В разгар этого неприятного семейного объяснения к командиру приблизился Афанасьев, но, поняв, что момент выбран неподходящий, деликатно отступил в сторонку и принялся глядеть вверх на Большую Медведицу, мерцающую среди переплетений дубовых ветвей.
То, что отец отчитал ее, да еще в присутствии Афанасьева, задело самолюбивую Вассу. Для Афанасьева Варухин — хуже горькой редьки, самый никудышный боец, — это ей давно известно. Известно и то, что он, Афанасьев, давно пытается сломить, подчинить себе этого человека, вся вина которого в том, что он интеллигент, и даже отца, как видно, настраивает против него. «Так не будет же по-вашему! — упрямо думала Васса. — Варухин плох? Хорошо! Но худа злом не исправишь… И от умышленной жестокости тем более добру не бывать!..»

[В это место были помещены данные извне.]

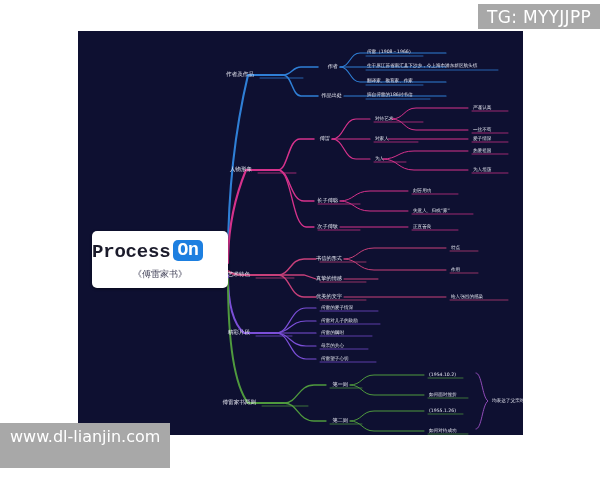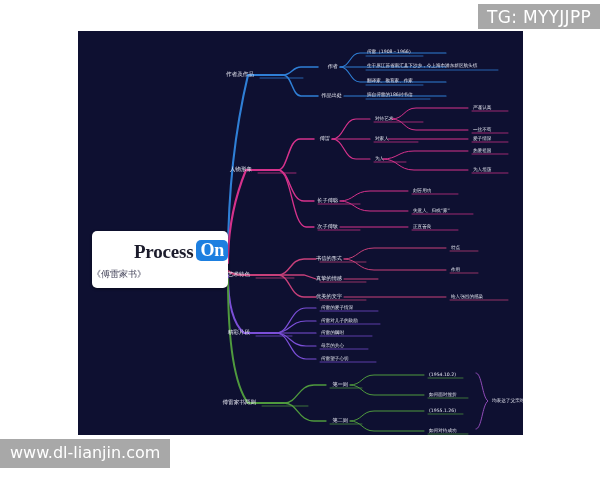"Process On" #logo .lg { font-family: Liberation Serif, serif -> Liberation Mono, monospace; text-align: right -> left }
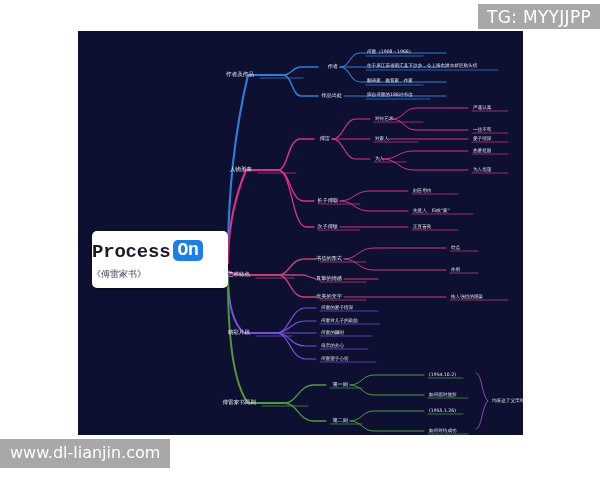"《傅雷家书》" #logo .sub { text-align: none -> center }
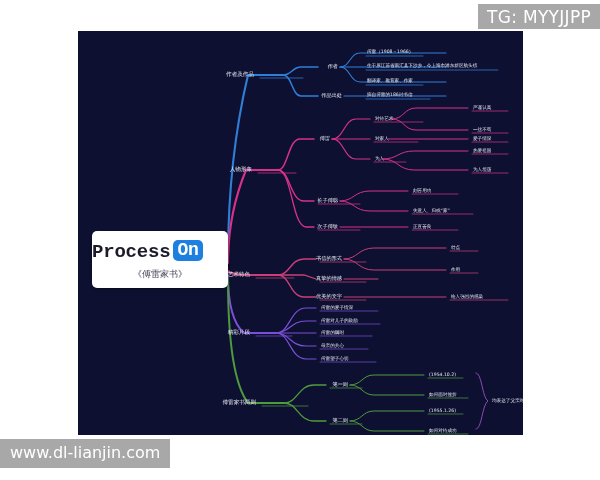"www.dl-lianjin.com" #wm { padding: 4px 10px 6px 10px -> 4px 10px 22px 10px }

Она гордо повернулась и пошла искать Юрася. Тот сидел на корточках перед обломком наждачного камня и точил при свете звезд финку-самоделку, взятую на время у Максима. Увидел подходившую Вассу, встал. Она спросила:
— Как голова? Болит?
— После вашей перевязки я забыл, что она существует!
— Голова? — улыбнулась Васса. Юрась смутился и тоже улыбнулся.
— А у меня к вам просьба, — сказала Васса и коротко изложила ее суть.
— Непременно сделаю! Какие могут быть разговоры? Где колхозный склад — знаю. Только… — Юрась задумался. — Сероуглерод-то по духу определить можно, а вот фосфор… — Взгляд Юрася был прикован к пухлым и темным при голубом звездном сиянии губам девушки. Они вздрагивали в просительной улыбке. — Я… для вас я из-под земли достану! — выпалил он.